Occasionally, the lyrics get clunky enough for you to wish that Charli XCX could co-write every Icona Pop song, or at least be on call for edits. “Good For You” has a decent melodic hook that gets unfortunately muddled by a lyrical tongue-twister– “You love my love, you’re never gonna find better love/ You hate my love because you’re dead without it.” It’s a far cry from the streamlined sloganeering of “I Love It”, whose every line felt like something that belonged on a billboard. “Ready for the Weekend”, on the other hand, feels a little too streamlined– the indistinct lyrics and pitch-shifted, helium vocals scrub away Icona Pop’s signature sound. It’s the EP’s only true misfire, a wannabe club banger that insists a little too hard and momentarily misplaces Icona Pop’s effortless cool.
The Iconic EP is neither self-consciously artsy enough nor American pop-radio-ready to play directly to either side of the pop/indie divide, but Icona Pop are emerging at a time when it’s starting to feel as though artists like them don’t have to make that sort of choice anymore. They don’t have to look far for role models: Robyn’s made huge waves with her heartfelt fembot-pop and hasn’t had to compromise the eccentricity of her vision, and Charli XCX seems to be charting a similarly individualized course as she preps her debut LP. Add in the mounting influence of K-pop’s neon dreamscapes, and this inventive and promisingly liberated moment in pop seems like something Icona Pop are primed to seize. When we interviewed them for our Rising feature last year, the pair ticked off a wide array of influences, from M83 to Prince to Britney Spears, before Hjelt declared, “You can do whatever you want and call it pop!”
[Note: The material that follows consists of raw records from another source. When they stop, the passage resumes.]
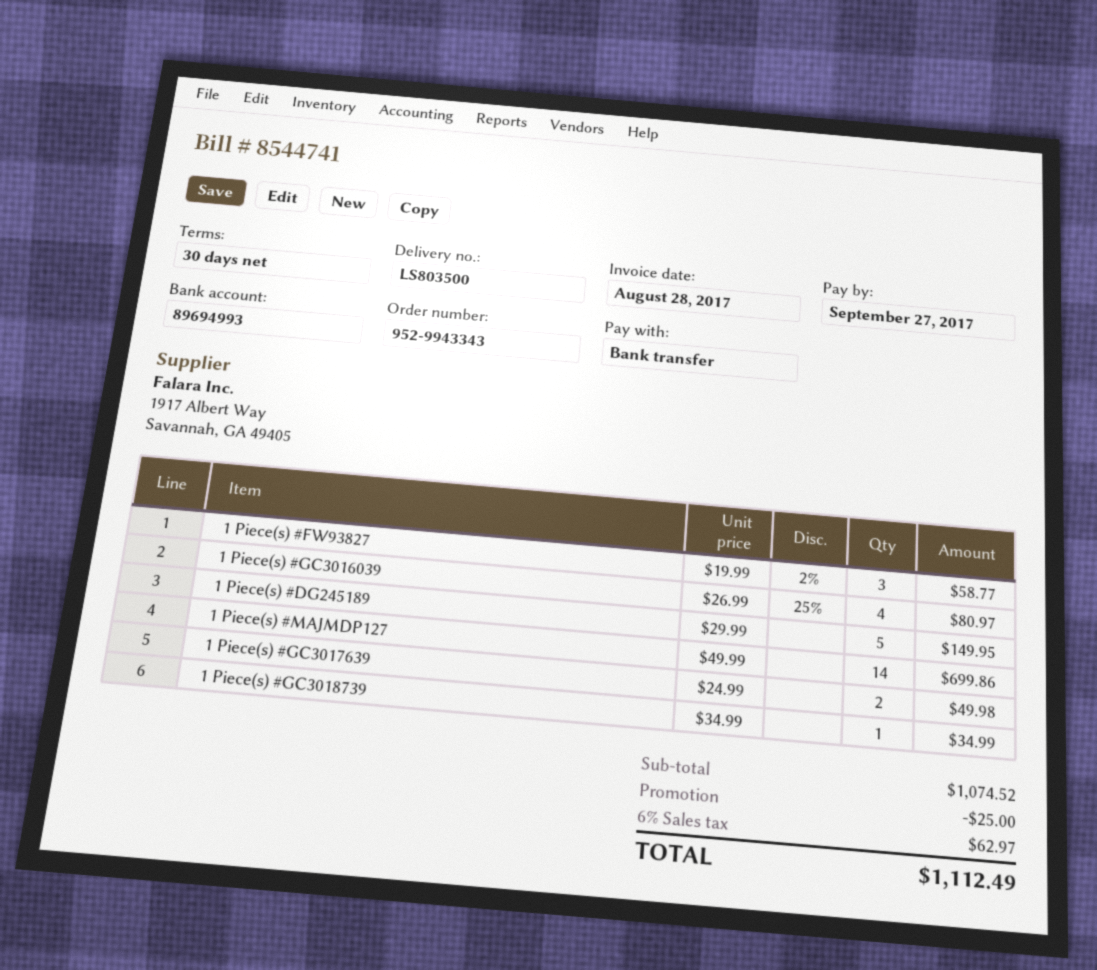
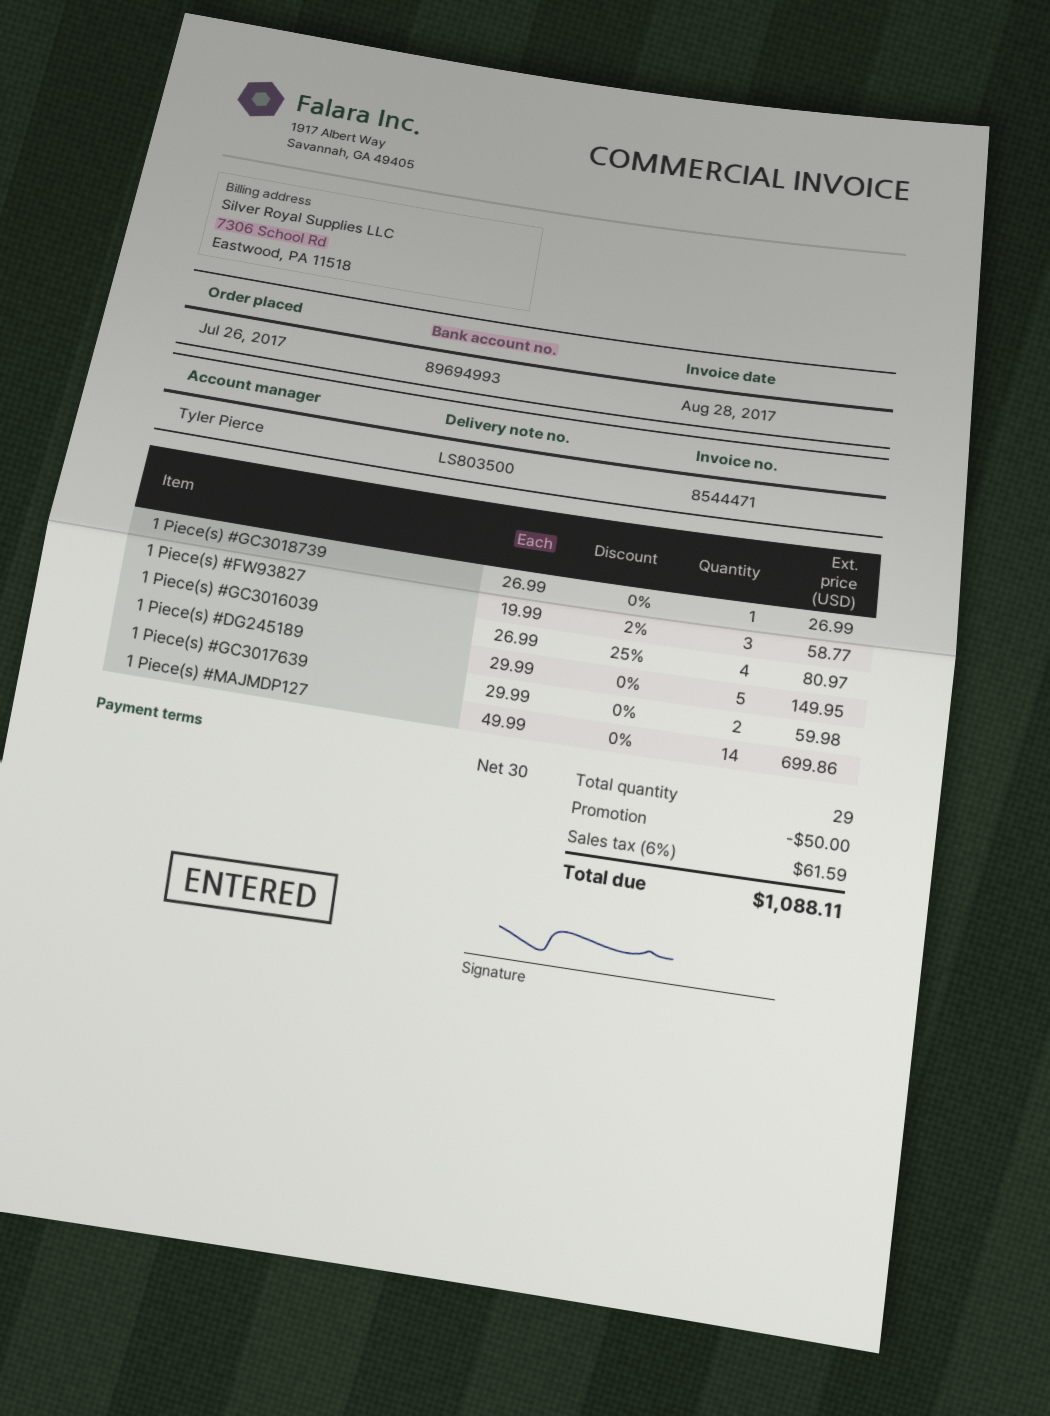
invoice number: 8544741 -> 8544471
1 Piece(s) #GC3017639: 2 x 24.99 = 49.98 -> 2 x 29.99 = 59.98
1 Piece(s) #GC3018739: 1 x 34.99 = 34.99 -> 1 x 26.99 = 26.99
discount: 25.00 -> 50.00
tax: 6% = 62.97 -> 6% = 61.59
total: 1112.49 -> 1088.11

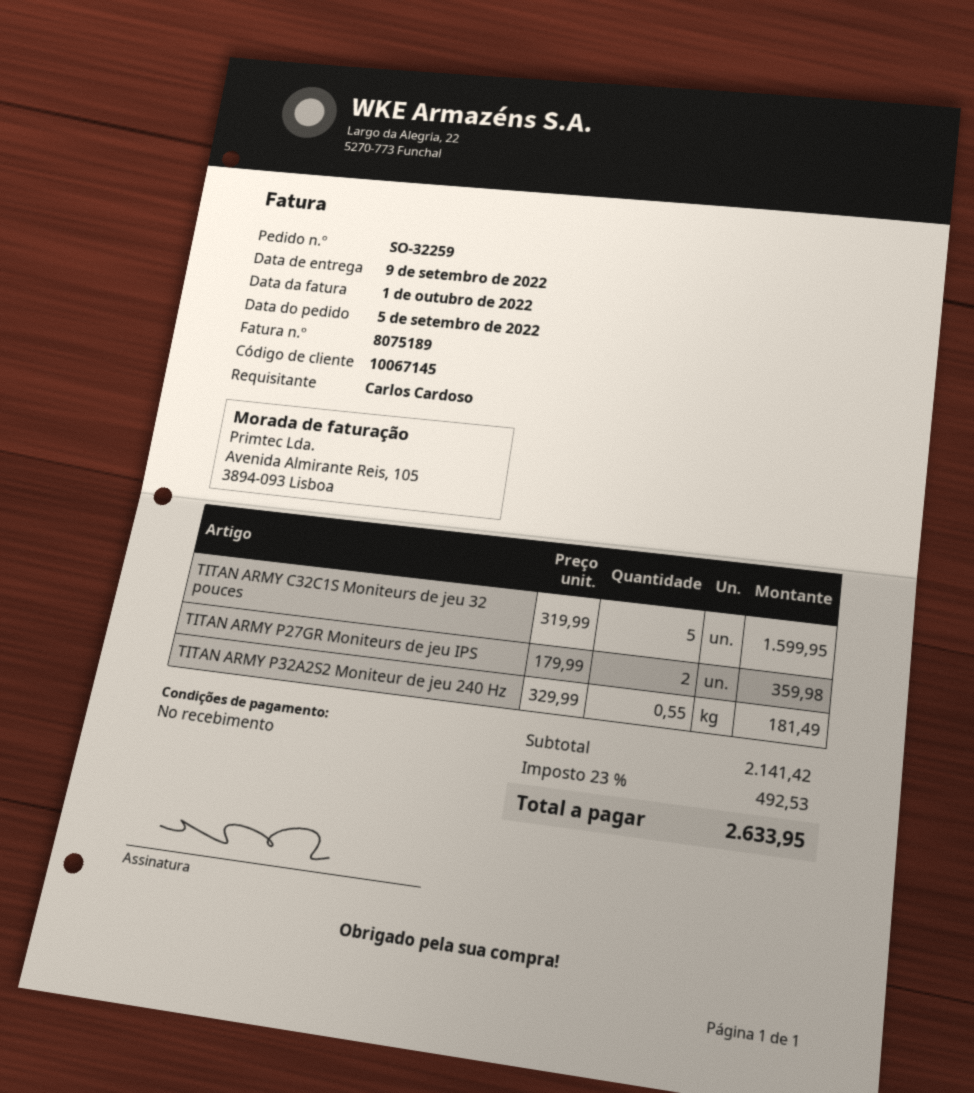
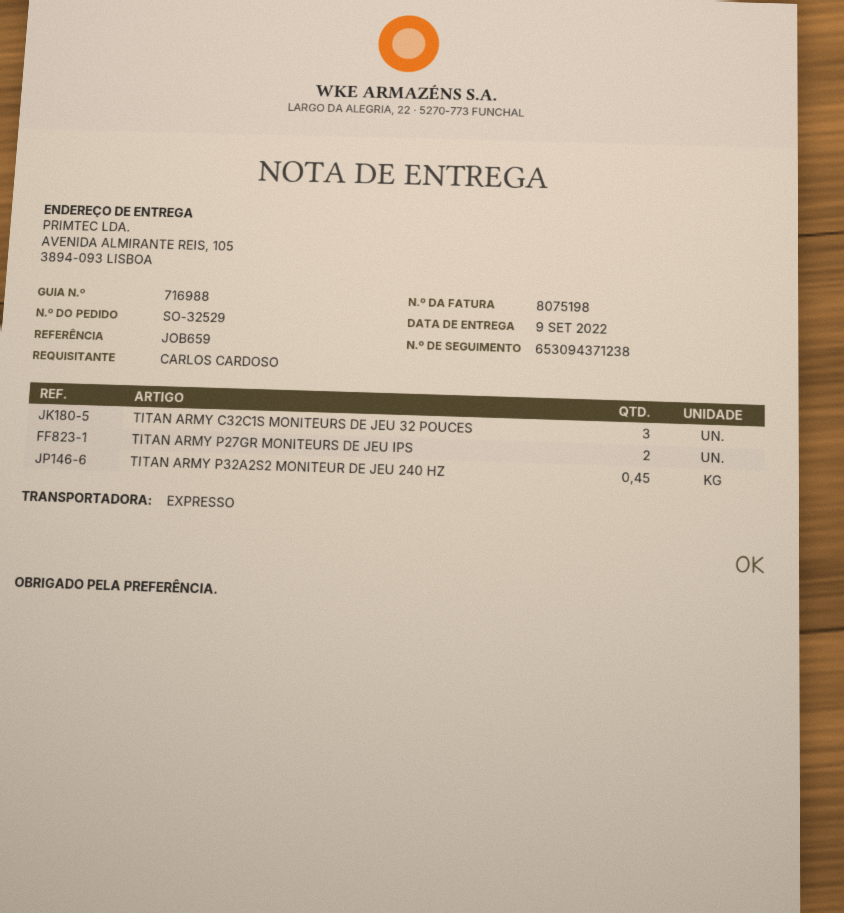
order number: SO-32259 -> SO-32529
invoice number: 8075189 -> 8075198
TITAN ARMY C32C1S Moniteurs de jeu 32 pouces: 5 -> 3
TITAN ARMY P32A2S2 Moniteur de jeu 240 Hz: 0.55 -> 0.45

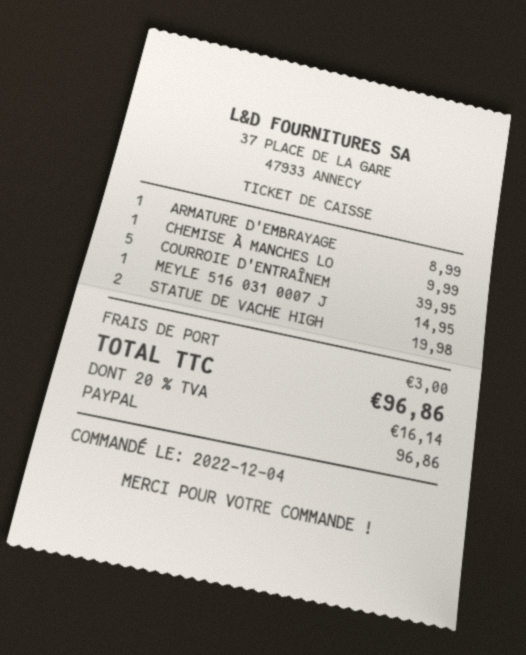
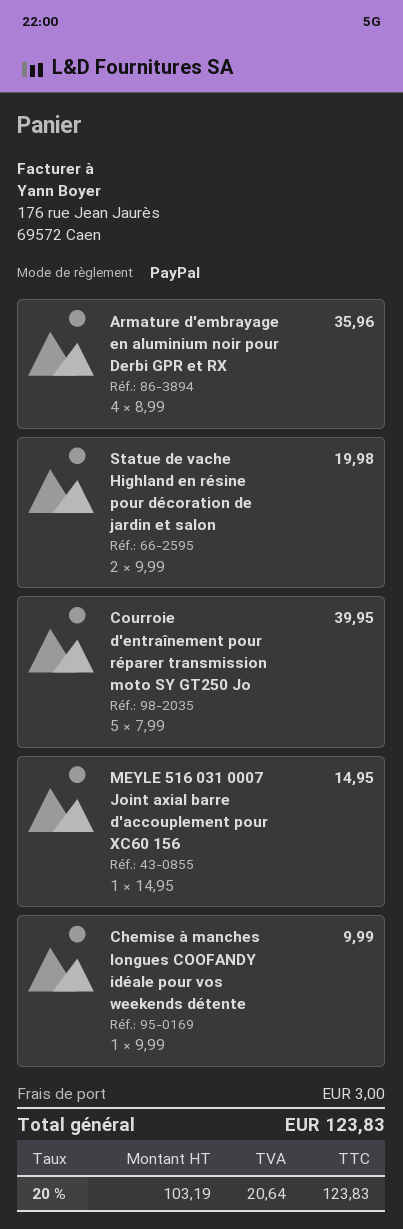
ARMATURE D'EMBRAYAGE: 1 for 8.99 -> 4 for 35.96
tax: 20% = 16.14 -> 20% = 20.64
total: 96.86 -> 123.83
The moments when Hjelt and Jawo sing solo seem fewer, or at least more forgettable, than the times they sing-shout together, but it’s not to Icona Pop’s detriment– it’s kind of what they’re all about. In the same way that Robyn songs like “Dancing On My Own” and “Dancehall Queen” embody female independence and self-sufficiency, Icona Pop project something oddly unrepresented in pop music right now: female friendship. As I was reading about the recent Nicki-vs.-Mariah blow-up and thinking about how much the media still love a good “catfight” narrative, watching interviews of Icona Pop felt like a breath of fresh air. They met on a night not so unlike the one immortalized in “I Love It”– Jawo had just been dumped, and a friend dragged her to a party at Hjelt’s house. They raged all night and vowed to start a band the next day. “We just clicked,” Hjelt recalls. “It was kind of electric.” If they can continue to channel that electricity into their debut, next year might be a big one for Icona Pop.